Because she’s dying now, and she has a kid.

Where had that come from? Dying? Hell, she’d made it to a hospital and gotten fixed up before. She’d do it again. She was young. And, yeah, she had a kid. She had something to live for besides Merilee.

The last time he’d seen her, it was all about Merilee. And Vic, she’d told Sam, she was “so into Vic.” Sam had actually tried not to see any of it coming. The drugs were their business. Maybe they’d been busier with their business lately, but he was pretty sure it was mostly weed. Harmless weed. Was that what was making them bug-eyed and jumpy and downright mean lately?

No, that was him. He was always on their case about “taking the edge off the day” the way everybody did, with a pipe or a little blow. They had it under control. Besides, Sam wasn’t exactly a saint.

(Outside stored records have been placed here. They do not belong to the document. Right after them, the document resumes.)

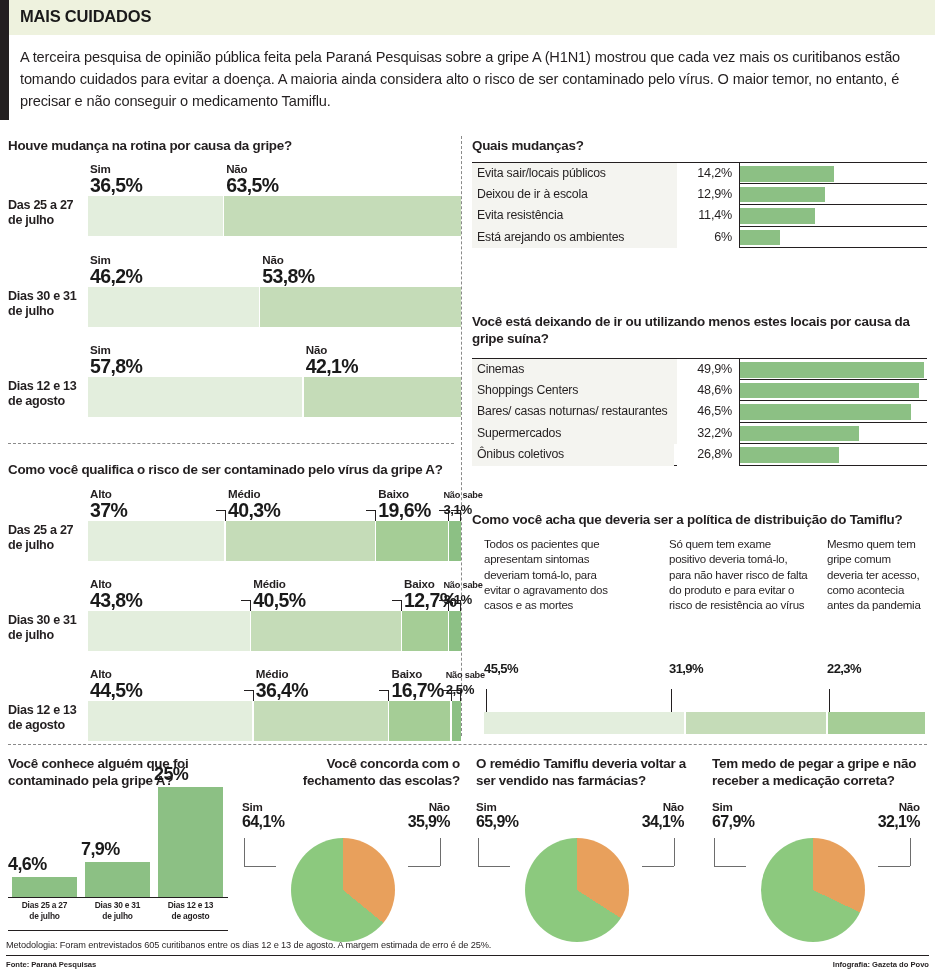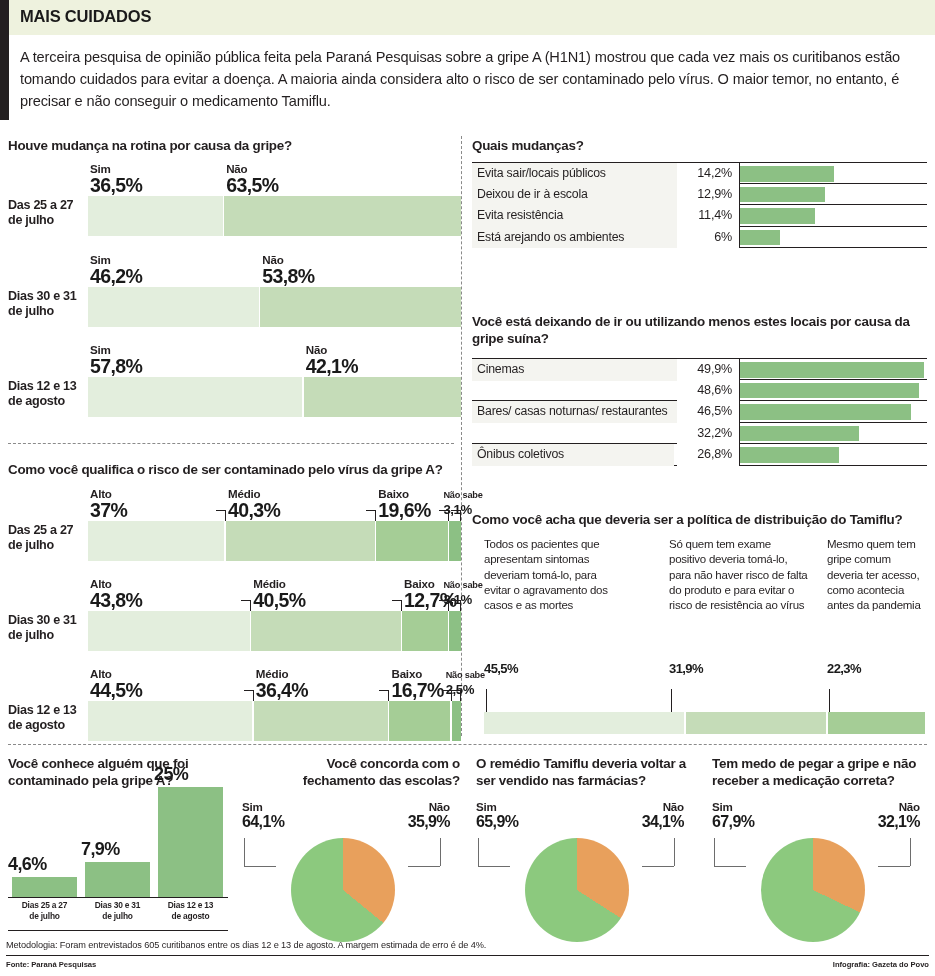--- a/index.html
+++ b/index.html
@@ -302,33 +302,35 @@
       <div class="sect-title" style="left:472px; top:314px; width:455px;">Você está deixando de ir ou utilizando menos estes locais por causa da gripe suína?</div>
       <div class="tbl" style="left:472px; top:358px; width:455px;">
         <div class="tbl-row">
           <div class="tbl-lab" style="width:205px;">Cinemas</div>
           <div class="tbl-val" style="left:205px; width:62px;">49,9%</div>
           <div class="tbl-barcell" style="left:267px; width:188px;">
             <div class="tbl-bar" style="width:184px; background:#8cc084;"></div>
           </div>
         </div>
         <div class="tbl-row">
+          <div class="tbl-lab" style="width:205px;">Shoppings Centers</div>
           <div class="tbl-val" style="left:205px; width:62px;">48,6%</div>
           <div class="tbl-barcell" style="left:267px; width:188px;">
             <div class="tbl-bar" style="width:179.2064128256513px; background:#8cc084;"></div>
           </div>
         </div>
         <div class="tbl-row">
           <div class="tbl-lab" style="width:231px;">Bares/ casas noturnas/ restaurantes</div>
           <div class="tbl-val" style="left:205px; width:62px;">46,5%</div>
           <div class="tbl-barcell" style="left:267px; width:188px;">
             <div class="tbl-bar" style="width:171.4629258517034px; background:#8cc084;"></div>
           </div>
         </div>
         <div class="tbl-row">
+          <div class="tbl-lab" style="width:205px;">Supermercados</div>
           <div class="tbl-val" style="left:205px; width:62px;">32,2%</div>
           <div class="tbl-barcell" style="left:267px; width:188px;">
             <div class="tbl-bar" style="width:118.73346693386775px; background:#8cc084;"></div>
           </div>
         </div>
         <div class="tbl-row">
           <div class="tbl-lab" style="width:202px;">Ônibus coletivos</div>
           <div class="tbl-val" style="left:205px; width:62px;">26,8%</div>
           <div class="tbl-barcell" style="left:267px; width:188px;">
             <div class="tbl-bar" style="width:98.82164328657315px; background:#8cc084;"></div>
@@ -394,17 +396,17 @@
       <div class="pie-lab" style="left:712px; top:800px;">Sim</div>
       <div class="pie-val" style="left:712px; top:813px;">67,9%</div>
       <div class="pie-lab" style="left:860px; top:800px; width:60px; text-align:right;">Não</div>
       <div class="pie-val" style="left:846px; top:813px; width:74px; text-align:right;">32,1%</div>
       <div class="pie-leadv" style="left:714px; top:838px; height:28px;"></div>
       <div class="pie-leadh" style="left:714px; top:866px; width:32px;"></div>
       <div class="pie-leadv" style="left:910px; top:838px; height:28px;"></div>
       <div class="pie-leadh" style="left:878px; top:866px; width:32px;"></div>
     </div>
 
-  <div class="foot-meth">Metodologia: Foram entrevistados 605 curitibanos entre os dias 12 e 13 de agosto. A margem estimada de erro é de 4%.</div>
+  <div class="foot-meth">Metodologia: Foram entrevistados 605 curitibanos entre os dias 12 e 13 de agosto. A margem estimada de erro é de 25%.</div>
   <div class="foot-rule"></div>
   <div class="foot-src">Fonte: Paraná Pesquisas</div>
   <div class="foot-credit">Infografia: Gazeta do Povo</div>
 </div>
 
 </body></html>

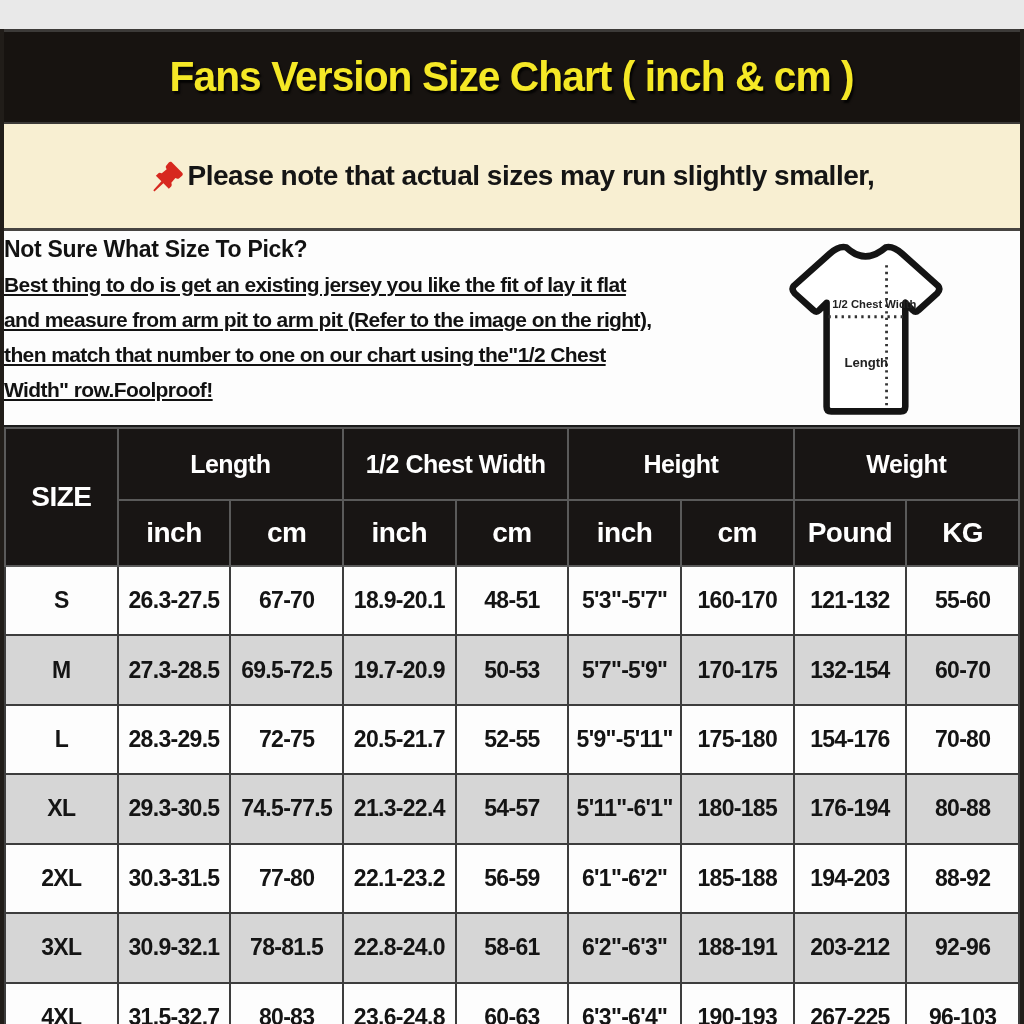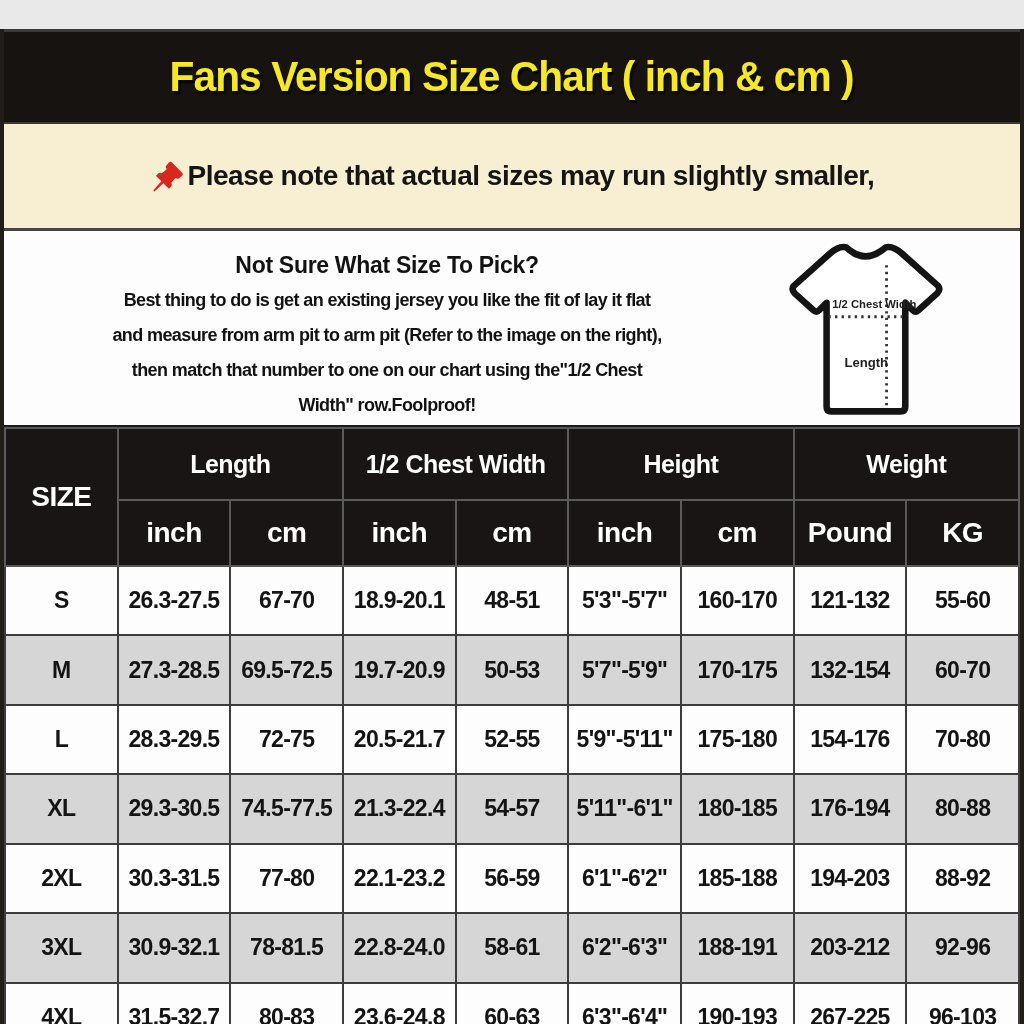--- a/index.html
+++ b/index.html
@@ -19,23 +19,23 @@
             display:flex; flex-direction:column; align-items:center; justify-content:center;
             color:#151515; }
   .notice-line { font-size:28px; letter-spacing:-.5px; white-space:pre-wrap; display:flex; align-items:center; line-height:48px; }
   .notice .hl { color:#df2b22; }
   .notice .arrows { font-size:30px; letter-spacing:6px; margin-left:10px; transform:scaleY(1.15); }
   .pin { width:34px; height:34px; margin-right:4px; flex:0 0 auto; }
 
   
   .guide { height:196px; background:#fdfdfd; border-bottom:2px solid #1b1b1b;
            display:flex; color:#121212; }
-  .guide-text { flex:1 1 auto; padding-top:16px; text-align:center; }
+  .guide-text { flex:1 1 auto; }
   .guide-heading { font-size:23px; line-height:36px; letter-spacing:-.3px; }
-  .guide-line { font-size:18px; line-height:35px; letter-spacing:-.6px; white-space:nowrap; }
+  .guide-line { font-size:21px; line-height:35px; letter-spacing:-.6px; white-space:nowrap;text-decoration:underline; }
   .guide-diagram { flex:0 0 250px; display:flex; align-items:center; justify-content:center; padding-right:60px; }
 
   
   .table-wrap { height:626px; }
   table { width:100%; height:626px; border-collapse:collapse; table-layout:fixed; }
   col { width:11.111%; }
   th { background:#181514; color:#ffffff; border:2px solid #5a5a5a; font-size:25px; letter-spacing:-.5px; }
   thead tr:first-child { height:72px; }
   thead tr:last-child  { height:66px; }
   thead tr:last-child th { font-size:28px; }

And they weren’t shutting him out. There was plenty of everything to go around.

Back then it was all about Merilee.

She’d looked bad the day he left, but not this bad. Not death’s-door bad. “You’re such a good man,” she’d said. “I’m doing you a favor. You’re doing yourself a favor. The marines build men, you know. I take them apart, piece by piece.”

She’d been right. After Merilee, boot camp had been a piece of cake.

But seeing her this way reminded him of his tour in the Middle East. He couldn’t wrap his mind around it, so he sucked it up—mind, body, soul—and packed it all in tight around his heart.